Dagboeken

 
English | Nederlands

dagboekcahier 8

19/11/1922

zondag 19 november 1922

Vandaag Sinte Elisabeth. Een feestdag in huis. Thans dubbel, omdat ’t gisteren, vooravond van St. Elisabeth, 25 jaar geleden is dat ik in de rechten promoveerde op het proefschrift over de wettelijke bestrijding der oneerlijke concurrentie. Weinig menschen zullen van hun proefschrift zooveel pleizier beleefd hebben als ik! ’t Tweede deel is nooit als zoodanig verschenen, maar feitelijk is dit mijn wetsvoorstel geworden dat ik als Kamerlid indiende en aangenomen zag. Wat zijn er in de laatste jaren velen gestorven die op mijn promotiefuif waren: mijn vader, onze beide moeders, mijn zuster en mijn twee zwagers, Kees van den Braak, een mijner paranimfen.
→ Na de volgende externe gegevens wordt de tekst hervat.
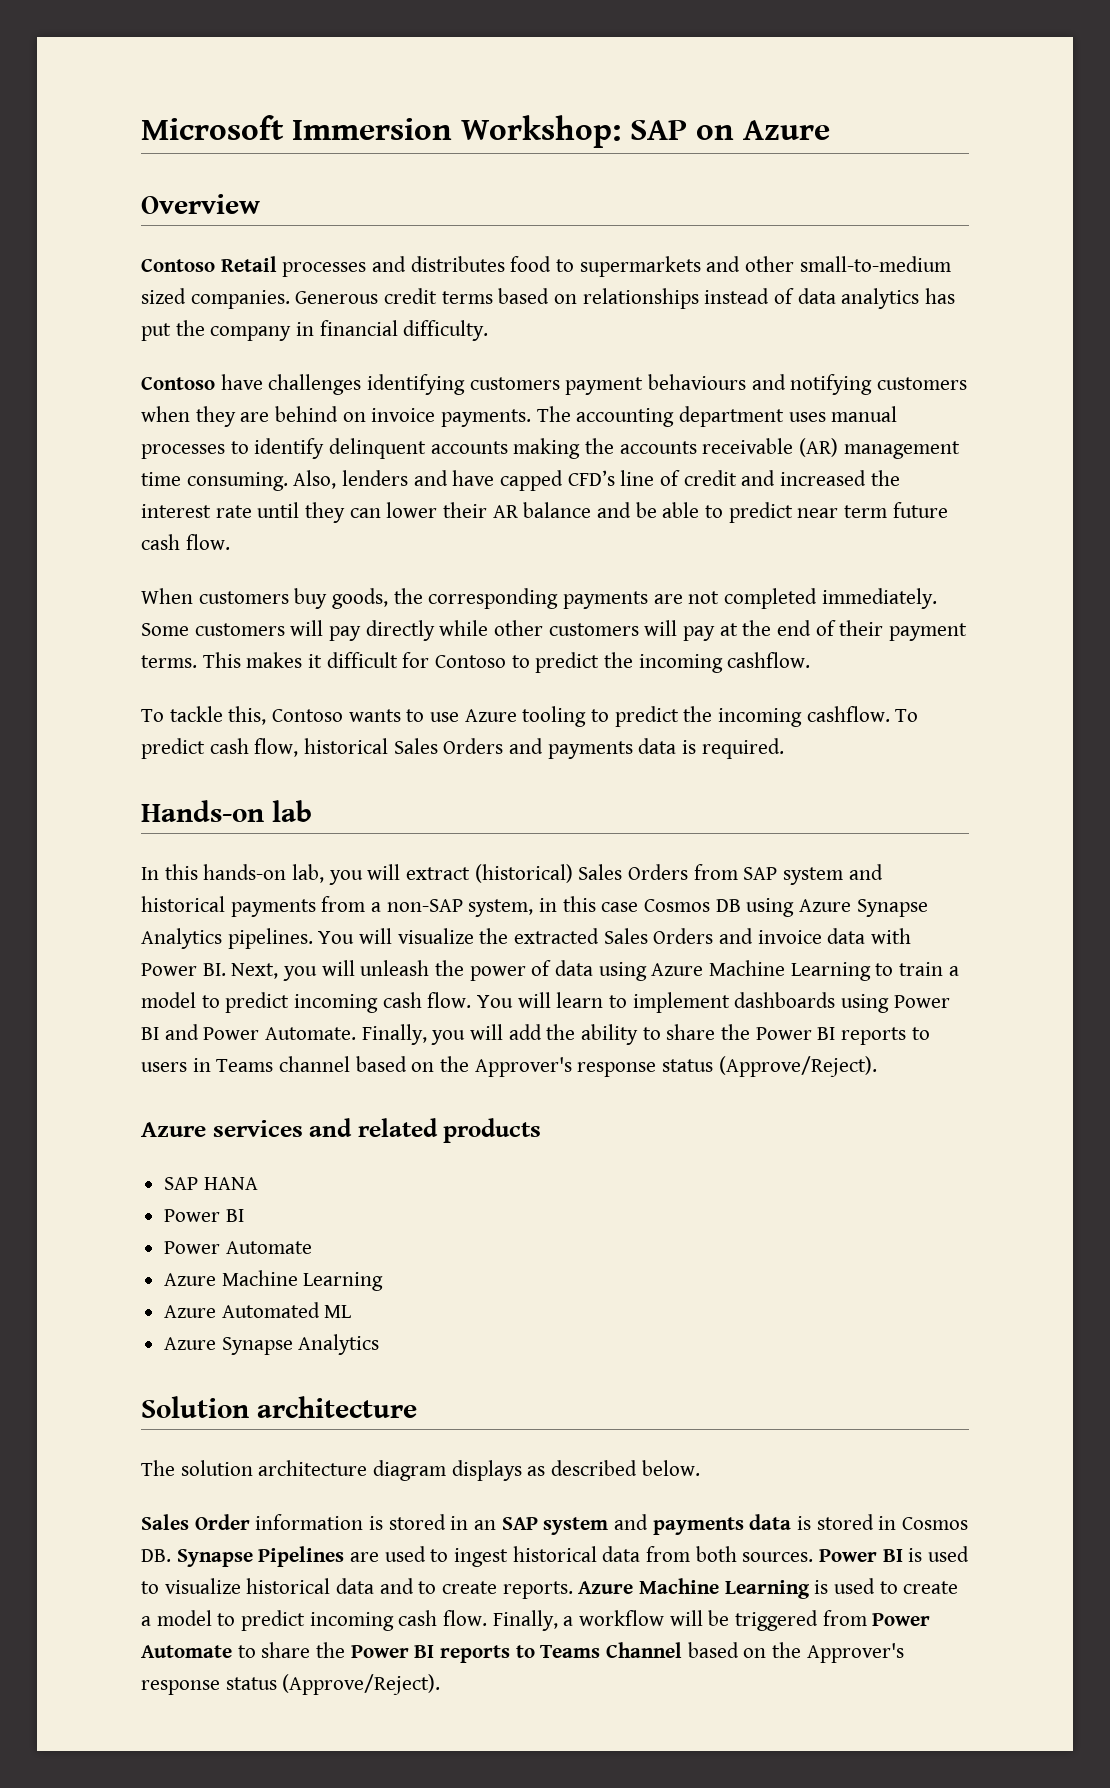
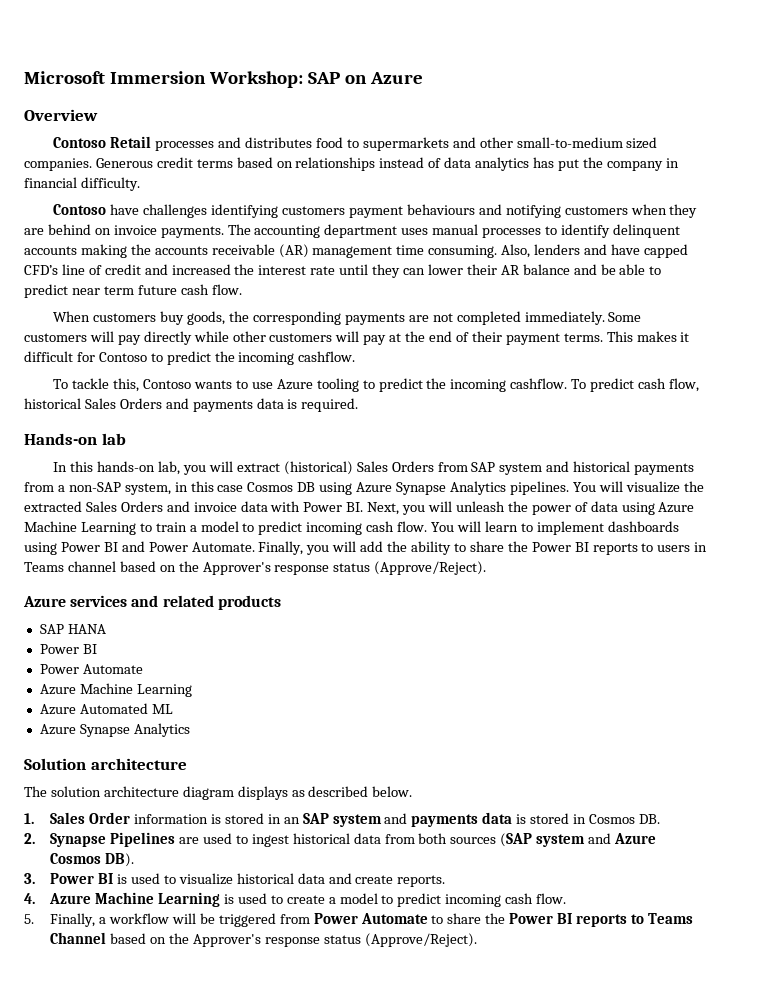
(700, 1468) none -> [24,813,34,824] 1.
(171, 1555) none -> [24,833,35,844] // 2.
[742,1552,814,1562] sources. -> [450,833,657,847] [50,853,135,867] [24,873,35,884] sources (SAP system and Azure Cosmos DB). // 3.
[418,1581,437,1594] to -> (352, 878) none
(573, 1590) none -> [24,893,35,904] // 4.
(488, 1618) none -> [24,914,34,924] // 5.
            Ik heb gisteren in mijn oude dagboek nog eens nageslagen wat er over mijn promotie in stond. Helaas niet veel: ik was toen een half jaar verloofd en mijn hoofd stond er toen niet meer naar veel op te teekenen. Maar ik las nogeens na, wat er aan vooraf ging, in februari 1897: mijn eerste brief aan  mijn Liesje! … ’t Is gek, maar ik werd zeer aangedaan toen ik dat weer las. Ik was in dien tijd toch zoo’n kwaje kerel niet! We zijn nu 25 jaar verder, maar wat er veranderd en verouderd moge zijn, wij houden nog altijd van elkander als toen.

            Deze week is ’t heel erg druk geweest. Dinsdag algemeene beschouwingen over de begrooting, woensdag interpellatie-Van den Tempel (van elf tot zes uur!), donderdag en vrijdag weer algemeene beschouwingen, onderwijl dinsdag- en donderdagavond en -nacht mijn eigen begrooting, dinsdag tot over half één, donderdag tot over twaalf uur. ’t Is alles tot nu toe goed gegaan. ’t Moeilijkste punt komt echter nog: de afdeeling Volksgezondheid. De bezuinigingen daarop zijn het meest onsysmpathiek en voor mij ’t moeilijkst te verdedigen, omdat ik ’t er ook niet mee eens ben.

            De algemeene beschouwingen over de staatsbegrooting hebben ook ’n goed verloop gehad. Ik had een heel stuk voor Ruijs z’n antwoord gemaakt dat hij ook vrijwel onveranderd[49]  gebruikt heeft. ’t Deed me genoegen dat hij de dwaze bewering van de Nieuwe Courant eens openlijk tegensprak, als zou ik aangebleven zijn, omdat ik niet gaan wilde. Hij verklaarde uitdrukkelijk dat ik om particuliere redenen vast besloten had om af te treden, maar tenslotte toch bereid was bevonden om aan te blijven onder meer om ’t groote werk der reorganisatie en vereenvoudiging der sociale verzekering tot stand te brengen.

            Dinsdagavond ’t restant van mijn begrooting. Dat loopt dan wel ’s nachts af. Ik ga dan vrijdag voor eenige dagen naar Heerlen en Maastricht om wat uit te blazen en tevens met de autoriteiten te confereeren over de vele Duitschers in Limburg die de plaats van Nederlandsche werkloozen bezetten. ’n Moeilijk en zeer samengesteld probleem!

[49] Einde van het tekstdeel beginnend d.d. 4 november 1922 dat uit het dagboek was verwijderd, maar naderhand weer teruggelegd.